In [1]:
import tensorflow as tf
from tensorflow.keras.layers import Dense, LayerNormalization, Add, Activation

class GatedResidualNetwork(tf.keras.layers.Layer):
    def __init__(self, units, output_size=None, dropout_rate=0.1):
        super(GatedResidualNetwork, self).__init__()
        self.units = units
        self.output_size = output_size if output_size else units
        self.dropout_rate = dropout_rate

    def build(self, input_shape):
        self.dense1 = Dense(self.units)
        self.dense2 = Dense(self.output_size)
        self.dropout = tf.keras.layers.Dropout(self.dropout_rate)
        self.layer_norm = LayerNormalization()
        self.gate = Dense(self.output_size, activation='sigmoid')
        self.activation = Activation('elu')
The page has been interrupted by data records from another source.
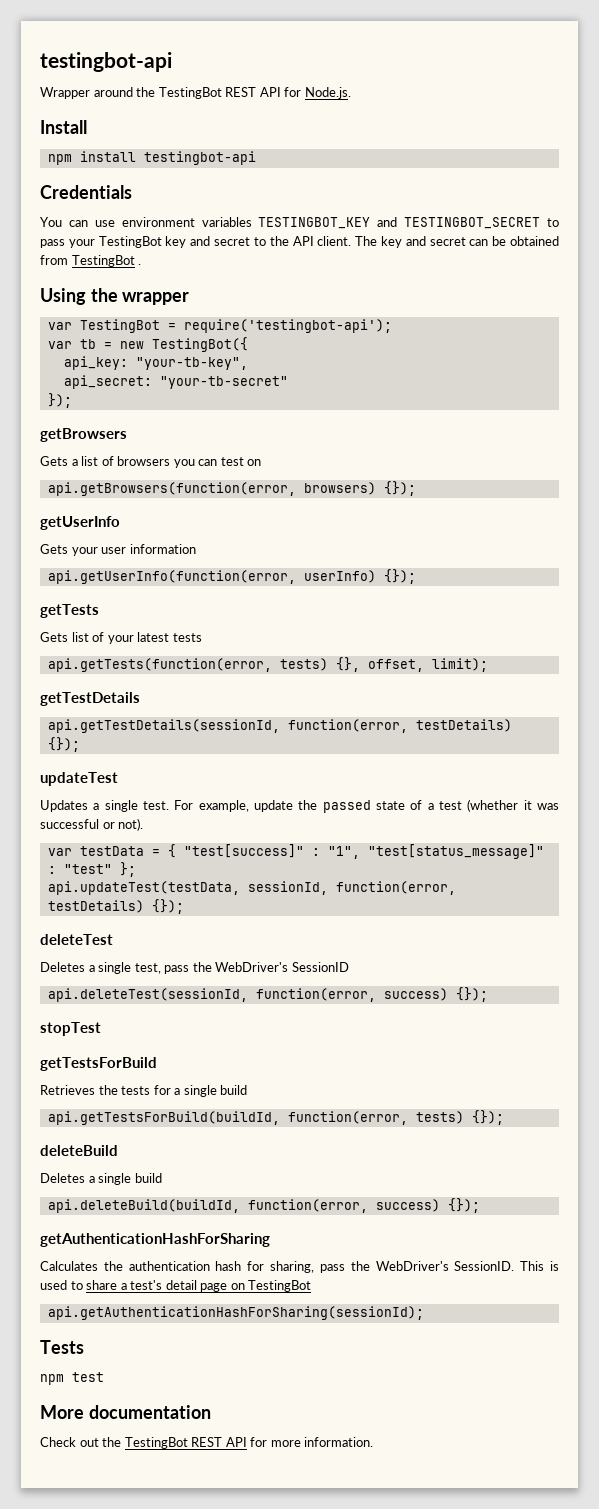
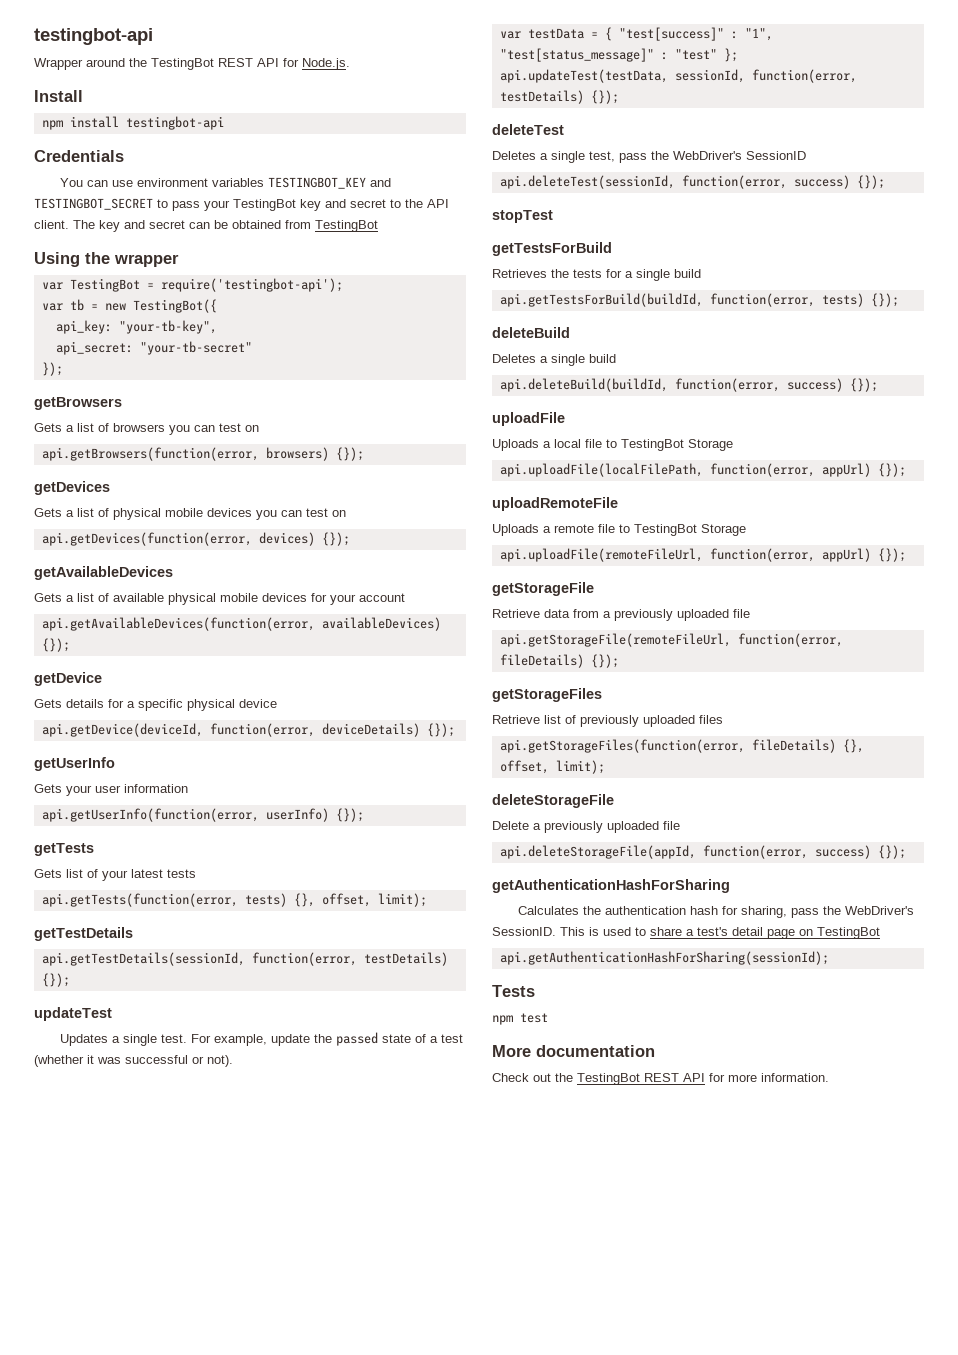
- The key and secret can be obtained from TestingBot .
+ The key and secret can be obtained from TestingBot
+ getDevices
+ Gets a list of physical mobile devices you can test on
+ api.getDevices(function(error, devices) {});
+ getAvailableDevices
+ Gets a list of available physical mobile devices for your account
+ api.getAvailableDevices(function(error, availableDevices) {});
+ getDevice
+ Gets details for a specific physical device
+ api.getDevice(deviceId, function(error, deviceDetails) {});
+ uploadFile
+ Uploads a local file to TestingBot Storage
+ api.uploadFile(localFilePath, function(error, appUrl) {});
+ uploadRemoteFile
+ Uploads a remote file to TestingBot Storage
+ api.uploadFile(remoteFileUrl, function(error, appUrl) {});
+ getStorageFile
+ Retrieve data from a previously uploaded file
+ api.getStorageFile(remoteFileUrl, function(error, fileDetails) {});
+ getStorageFiles
+ Retrieve list of previously uploaded files
+ api.getStorageFiles(function(error, fileDetails) {}, offset, limit);
+ deleteStorageFile
+ Delete a previously uploaded file
+ api.deleteStorageFile(appId, function(error, success) {});

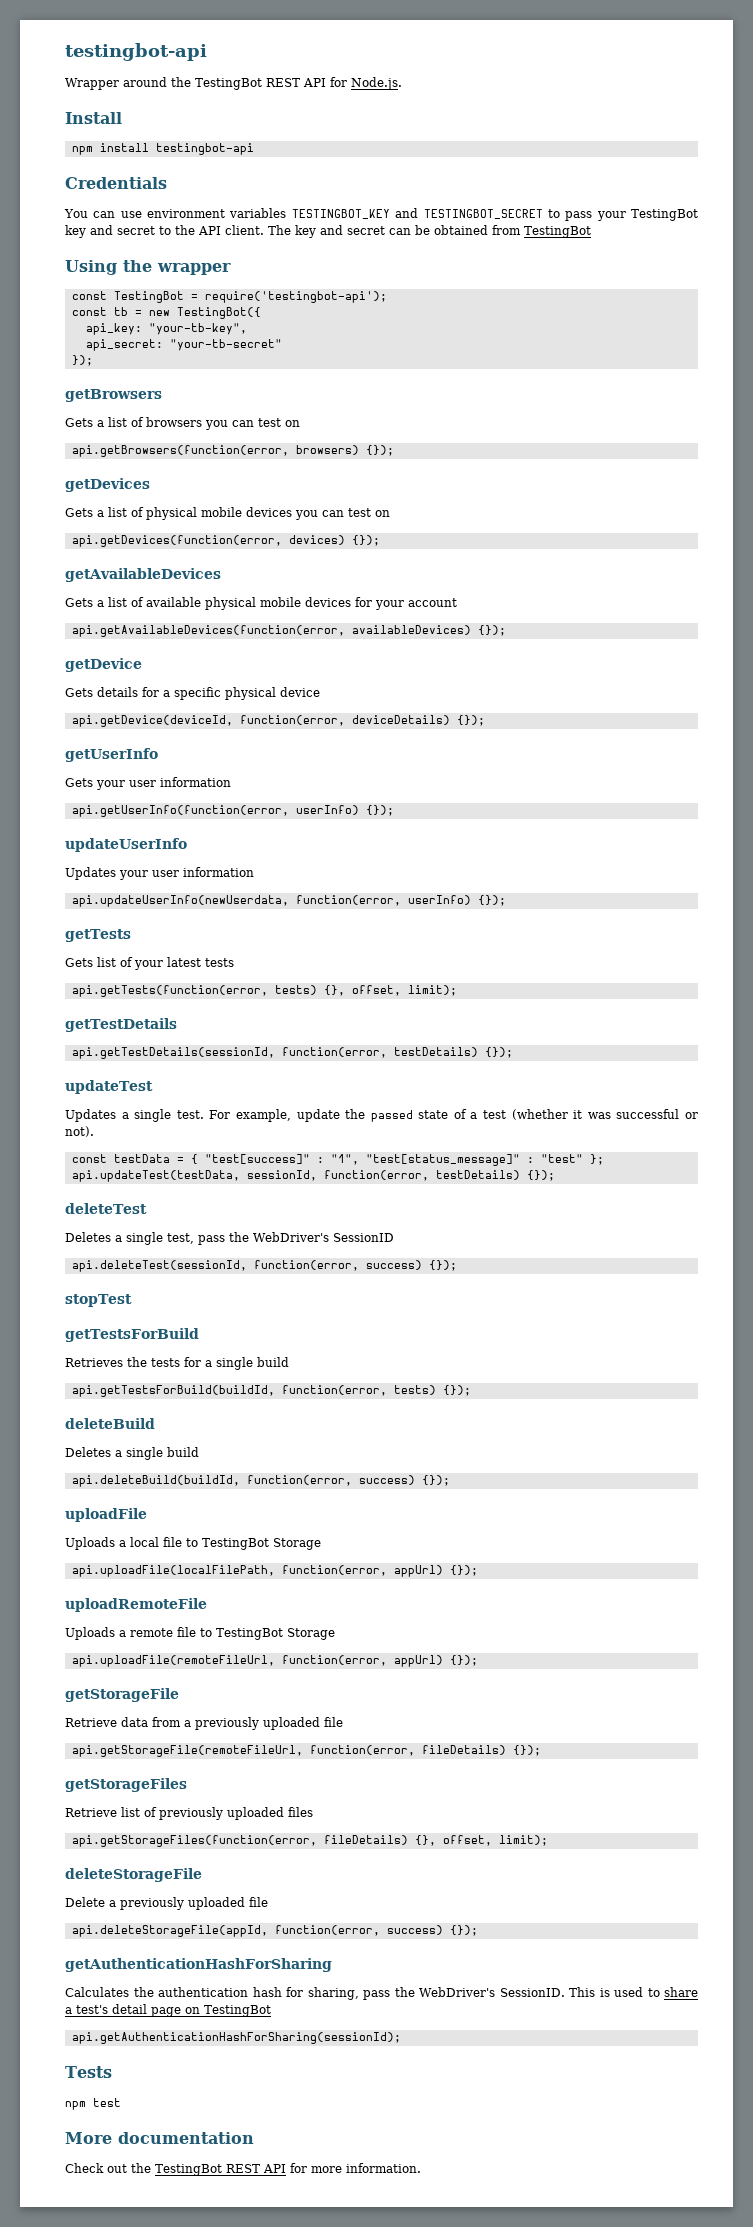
- var TestingBot = require('testingbot-api');
+ const TestingBot = require('testingbot-api');
- var tb = new TestingBot({
+ const tb = new TestingBot({
+ updateUserInfo
+ Updates your user information
+ api.updateUserInfo(newUserdata, function(error, userInfo) {});
- var testData = { "test[success]" : "1", "test[status_message]" : "test" };
+ const testData = { "test[success]" : "1", "test[status_message]" : "test" };

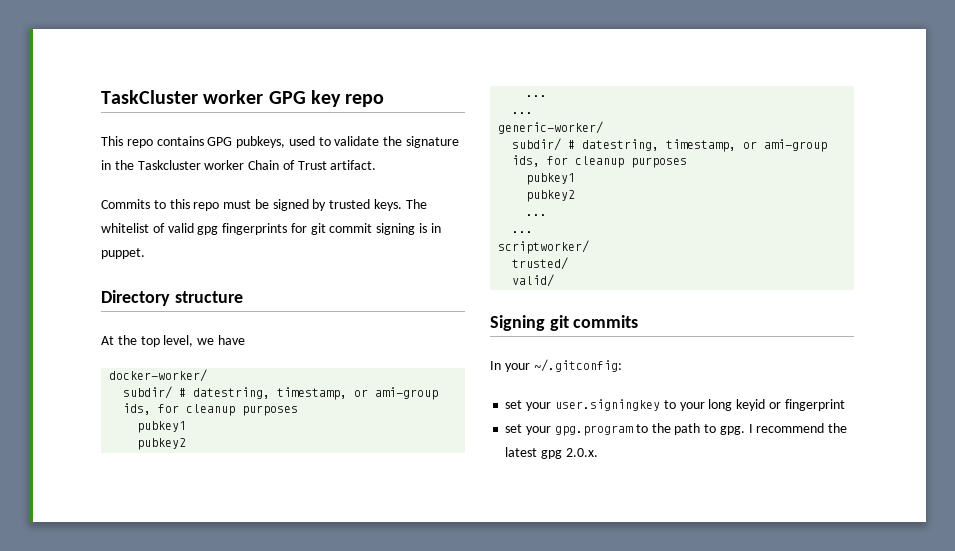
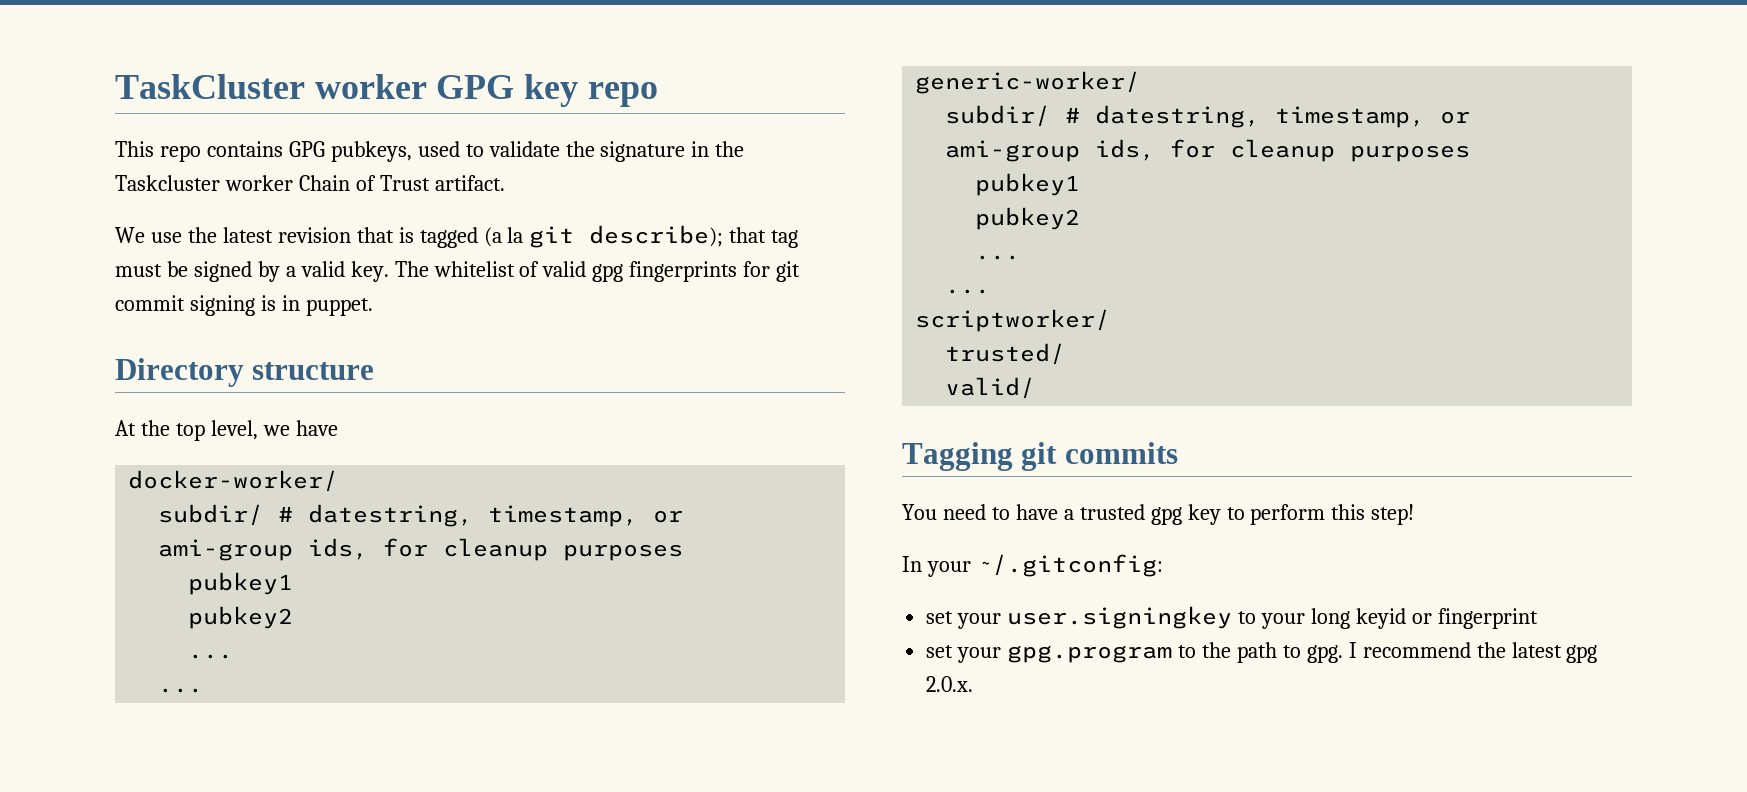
- Commits to this repo must be signed by trusted keys.
+ We use the latest revision that is tagged (a la git describe); that tag must be signed by a valid key.
- Signing git commits
+ Tagging git commits
+ You need to have a trusted gpg key to perform this step!

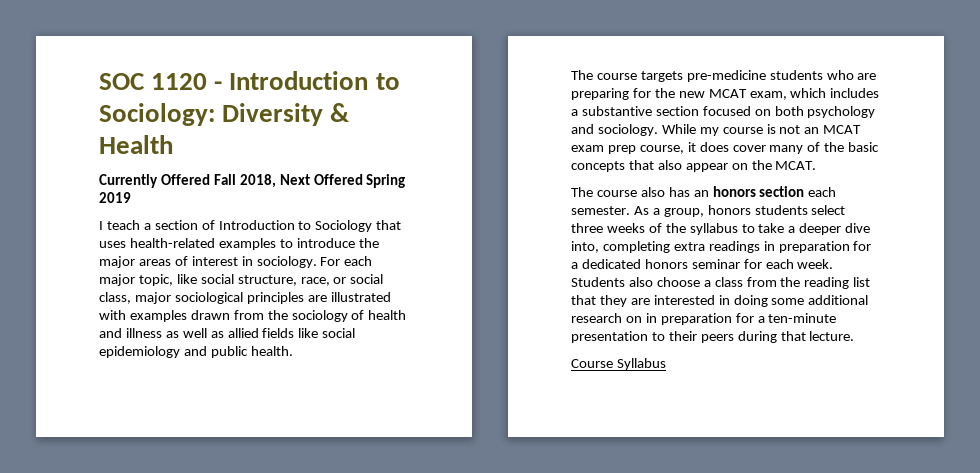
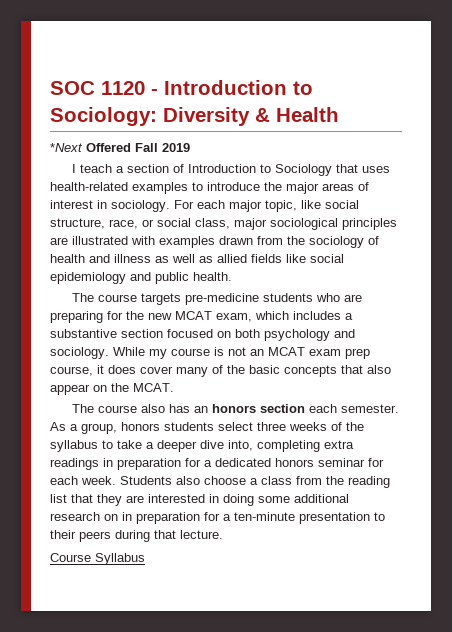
- Currently Offered Fall 2018, Next Offered Spring 2019
+ *Next Offered Fall 2019

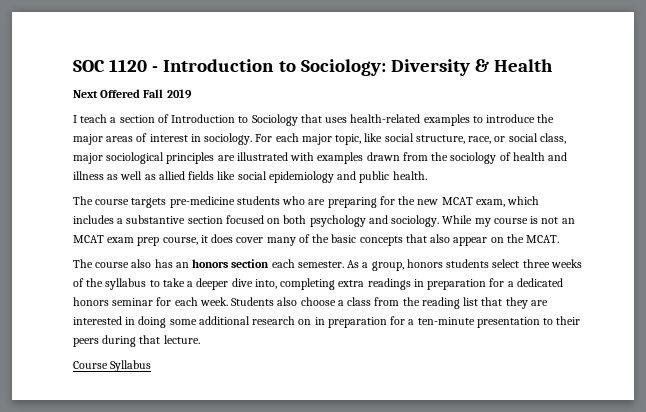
- *Next Offered Fall 2019
+ Next Offered Fall 2019

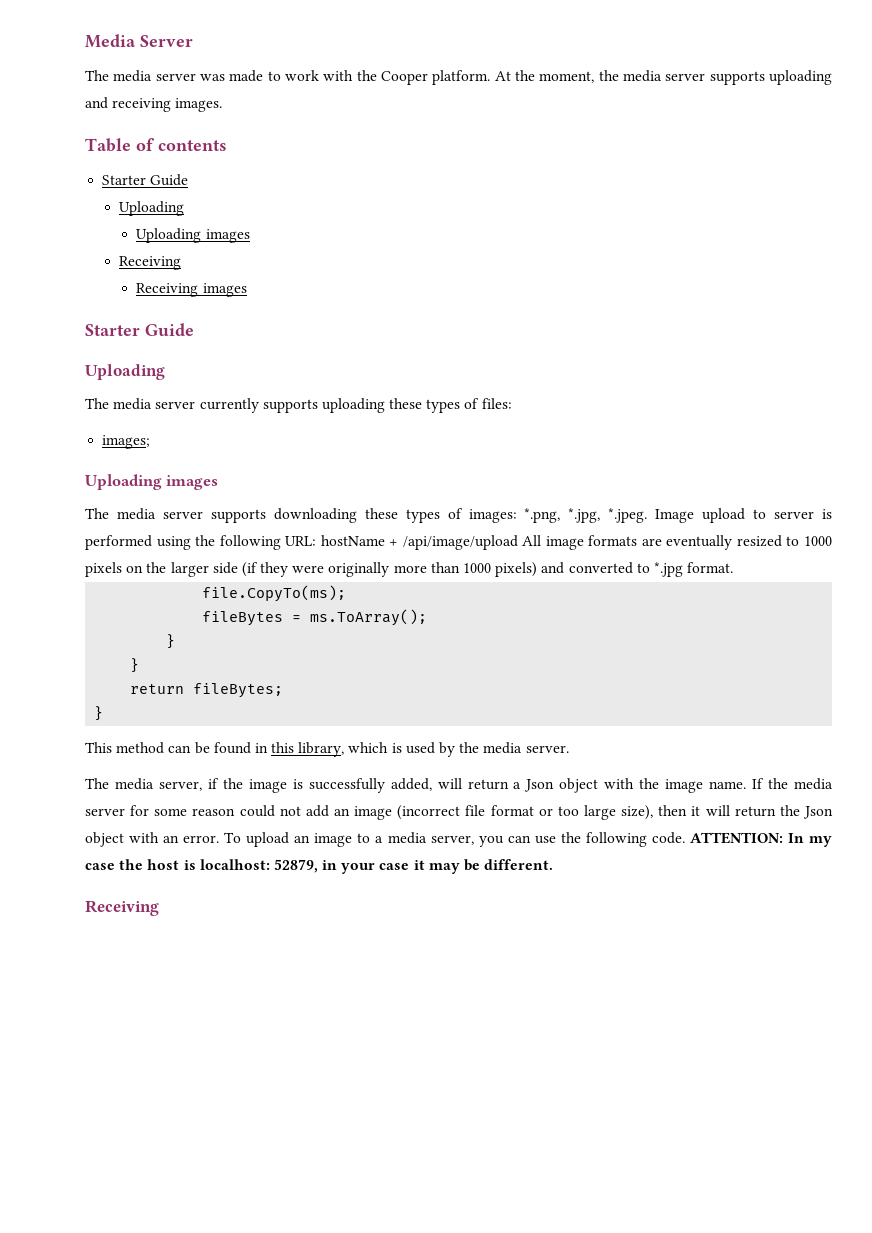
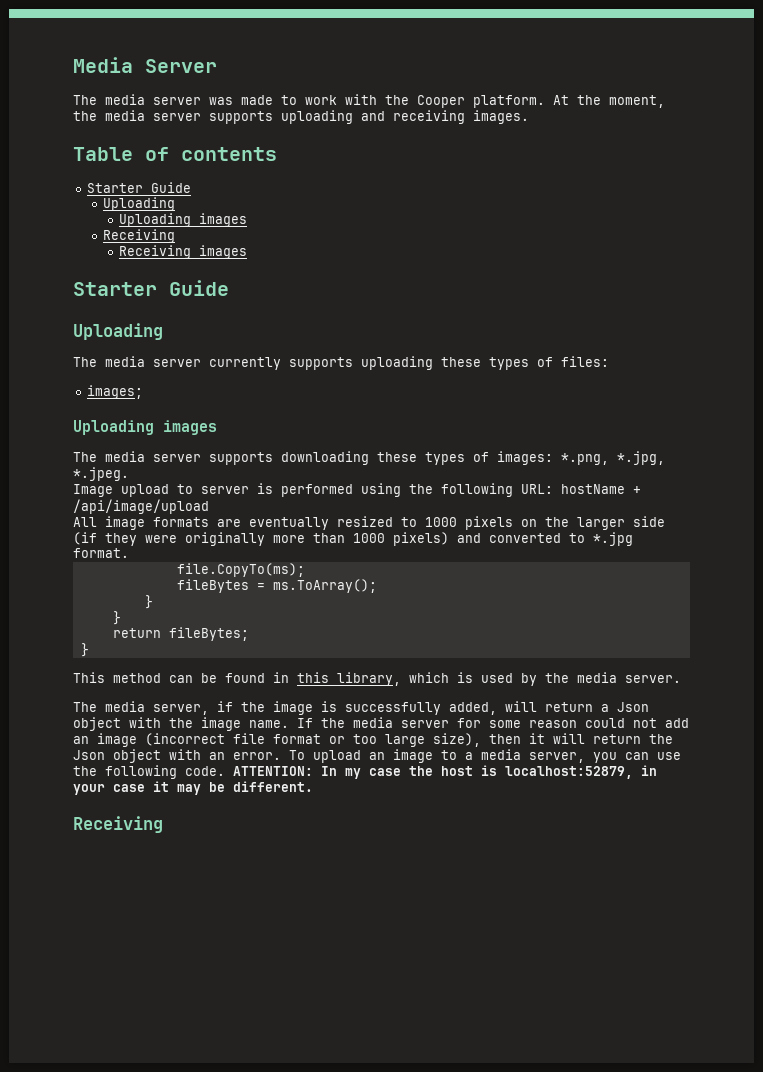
- The media server supports downloading these types of images: *.png, *.jpg, *.jpeg. Image upload to server is performed using the following URL: hostName + /api/image/upload All image formats are eventually resized to 1000 pixels on the larger side (if they were originally more than 1000 pixels) and converted to *.jpg format.
+ The media server supports downloading these types of images: *.png, *.jpg, *.jpeg.
+ Image upload to server is performed using the following URL: hostName + /api/image/upload
+ All image formats are eventually resized to 1000 pixels on the larger side (if they were originally more than 1000 pixels) and converted to *.jpg format.
- ATTENTION: In my case the host is localhost: 52879, in your case it may be different.
+ ATTENTION: In my case the host is localhost:52879, in your case it may be different.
    def call(self, inputs, **kwargs):
        x = self.dense1(inputs)
        x = self.activation(x)
        x = self.dropout(x)
        x = self.dense2(x)
        gate = self.gate(inputs)
        return self.layer_norm(inputs + gate * x)
class VariableSelectionNetwork(tf.keras.layers.Layer):
    def __init__(self, input_size, units, dropout_rate=0.1):
        super(VariableSelectionNetwork, self).__init__()
        self.input_size = input_size
        self.units = units
        self.dropout_rate = dropout_rate

    def build(self, input_shape):
        self.grn = GatedResidualNetwork(self.units, dropout_rate=self.dropout_rate)
        self.dense = Dense(self.input_size, activation='softmax')

    def call(self, inputs, **kwargs):
        flattened_inputs = tf.concat([tf.expand_dims(i, axis=-1) for i in inputs], axis=-1)
        grn_outputs = self.grn(flattened_inputs)
        weights = self.dense(grn_outputs)
        weighted_sum = tf.reduce_sum(grn_outputs * weights, axis=-1)
        return weighted_sum
class TemporalAttention(tf.keras.layers.Layer):
    def __init__(self, units, num_heads, dropout_rate=0.1):
        super(TemporalAttention, self).__init__()
        self.units = units
        self.num_heads = num_heads
        self.dropout_rate = dropout_rate

    def build(self, input_shape):
        self.multi_head_attention = tf.keras.layers.MultiHeadAttention(num_heads=self.num_heads, key_dim=self.units)
        self.dropout = tf.keras.layers.Dropout(self.dropout_rate)
        self.layer_norm = LayerNormalization()

    def call(self, inputs, **kwargs):
        attn_output = self.multi_head_attention(inputs, inputs)
        attn_output = self.dropout(attn_output)
        return self.layer_norm(inputs + attn_output)


In [2]:
class TemporalFusionTransformer(tf.keras.Model):
    def __init__(self, input_size, units, num_heads, output_size, dropout_rate=0.1):
        super(TemporalFusionTransformer, self).__init__()
        self.units = units
        self.dropout_rate = dropout_rate
        self.vsn = VariableSelectionNetwork(input_size, units, dropout_rate)
        self.temporal_attention = TemporalAttention(units, num_heads, dropout_rate)
        self.grn = GatedResidualNetwork(units, output_size, dropout_rate)
        self.output_layer = Dense(output_size)

    def call(self, inputs, **kwargs):
        selected_features = self.vsn(inputs)
        attn_output = self.temporal_attention(selected_features)
        grn_output = self.grn(attn_output)
        return self.output_layer(grn_output)

# Example usage
input_size = 10
units = 64
num_heads = 4
output_size = 1
dropout_rate = 0.1

model = TemporalFusionTransformer(input_size, units, num_heads, output_size, dropout_rate)
inputs = tf.random.normal([32, 10, input_size])  # Batch size 32, sequence length 10, input size 10
outputs = model(inputs)
print(outputs.shape)  # Expected output shape: (32, 10, output_size)


Metal device set to: Apple M1

systemMemory: 16.00 GB
maxCacheSize: 5.33 GB



InvalidArgumentError: Exception encountered when calling layer 'gated_residual_network_1' (type GatedResidualNetwork).

{{function_node __wrapped__AddV2_device_/job:localhost/replica:0/task:0/device:GPU:0}} Incompatible shapes: [10,10,32] vs. [10,10,64] [Op:AddV2]

Call arguments received by layer 'gated_residual_network_1' (type GatedResidualNetwork):
  • inputs=tf.Tensor(shape=(10, 10, 32), dtype=float32)
  • kwargs={'training': 'None'}